**Exercise description**
Would you write out the lines from the one containing "discount: 50.00 -> none" to the end of the records below, exactly and in full, please?
+++ Records for processing
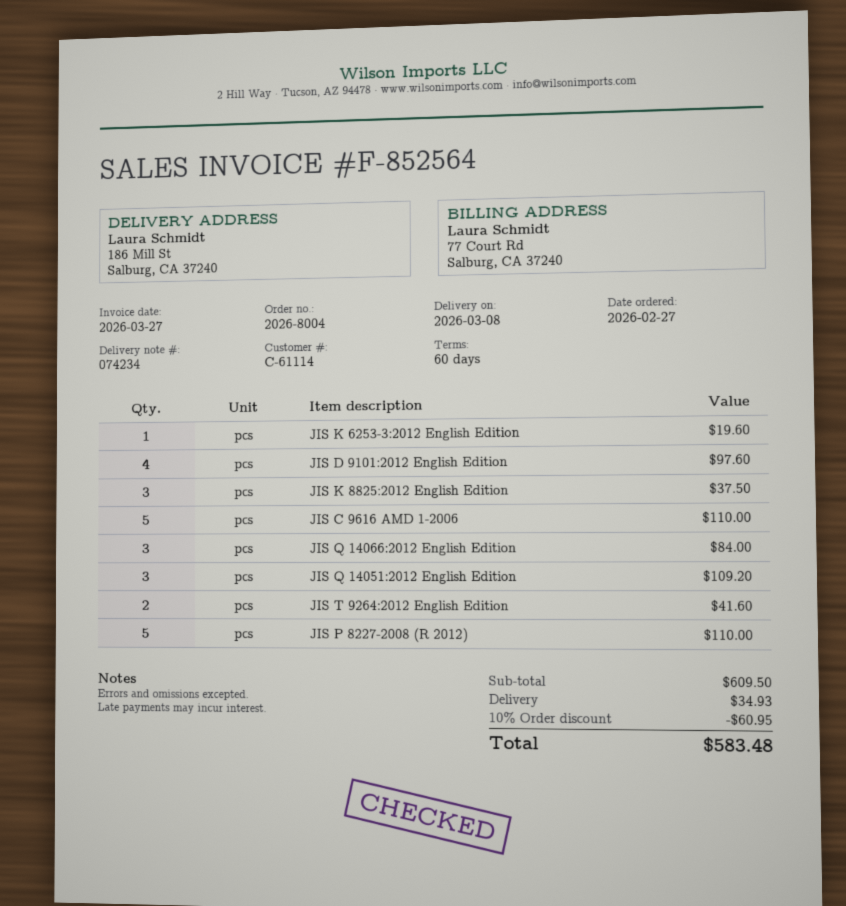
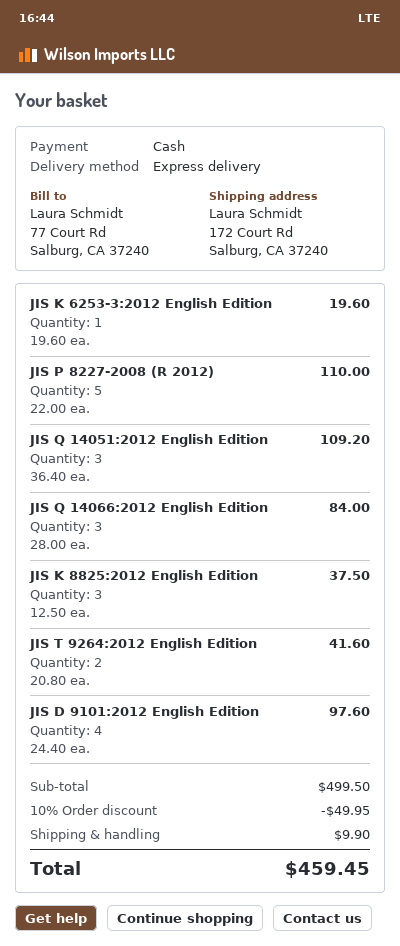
ship to: 186 Mill St, Salburg, CA 37240 -> 172 Court Rd, Salburg, CA 37240
JIS C 9616 AMD 1-2006: 5 for 110.00 -> none
subtotal: 609.50 -> 499.50
discount: 10% = 60.95 -> 10% = 49.95
shipping: 34.93 -> 9.90
total: 583.48 -> 459.45

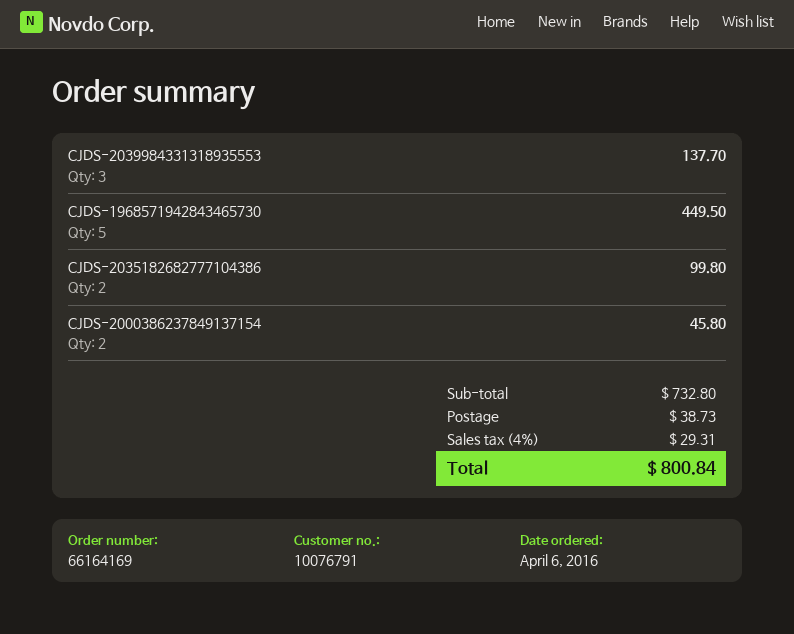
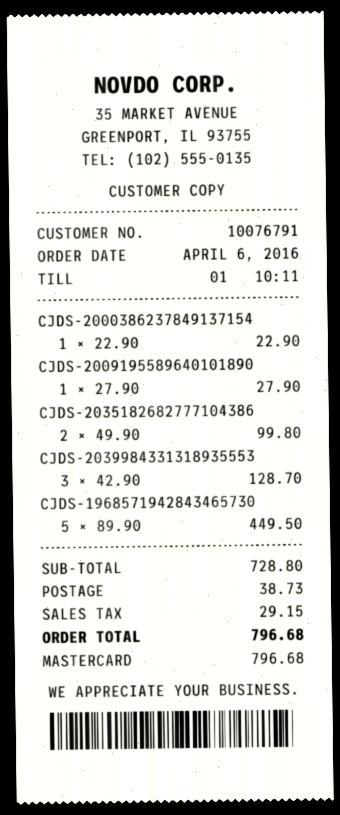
CJDS-2039984331318935553: 3 for 137.70 -> 3 for 128.70
CJDS-2000386237849137154: 2 for 45.80 -> 1 for 22.90
CJDS-2009195589640101890: none -> 1 for 27.90
subtotal: 732.80 -> 728.80
tax: 29.31 -> 29.15
total: 800.84 -> 796.68

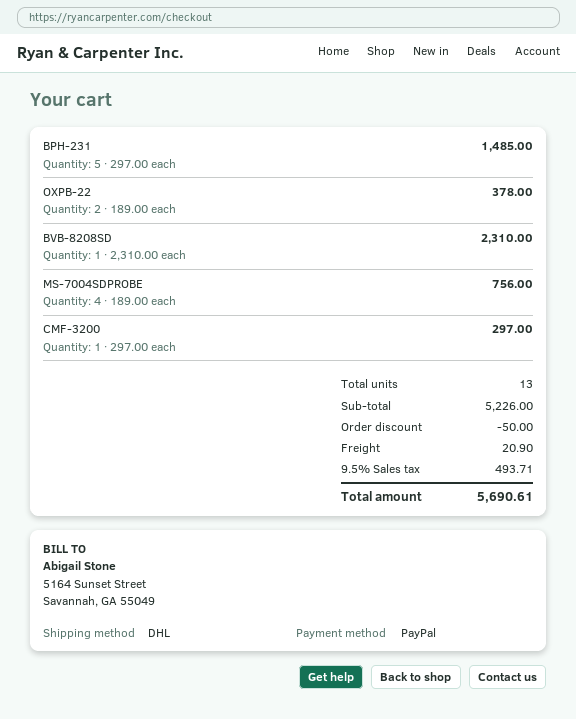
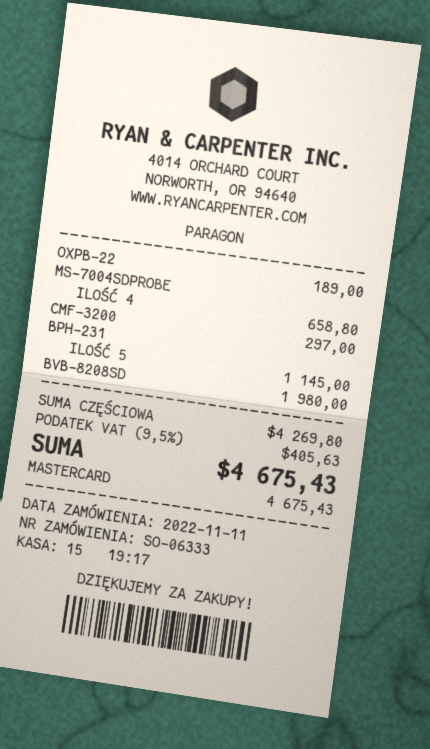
payment method: PayPal -> Mastercard
BPH-231: 5 for 1485.00 -> 5 for 1145.00
OXPB-22: 2 for 378.00 -> 1 for 189.00
BVB-8208SD: 1 for 2310.00 -> 1 for 1980.00
MS-7004SDPROBE: 4 for 756.00 -> 4 for 658.80
subtotal: 5226.00 -> 4269.80
discount: 50.00 -> none
shipping: 20.90 -> none
tax: 9.5% = 493.71 -> 9.5% = 405.63
total: 5690.61 -> 4675.43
++++++
**Response box**
discount: 50.00 -> none
shipping: 20.90 -> none
tax: 9.5% = 493.71 -> 9.5% = 405.63
total: 5690.61 -> 4675.43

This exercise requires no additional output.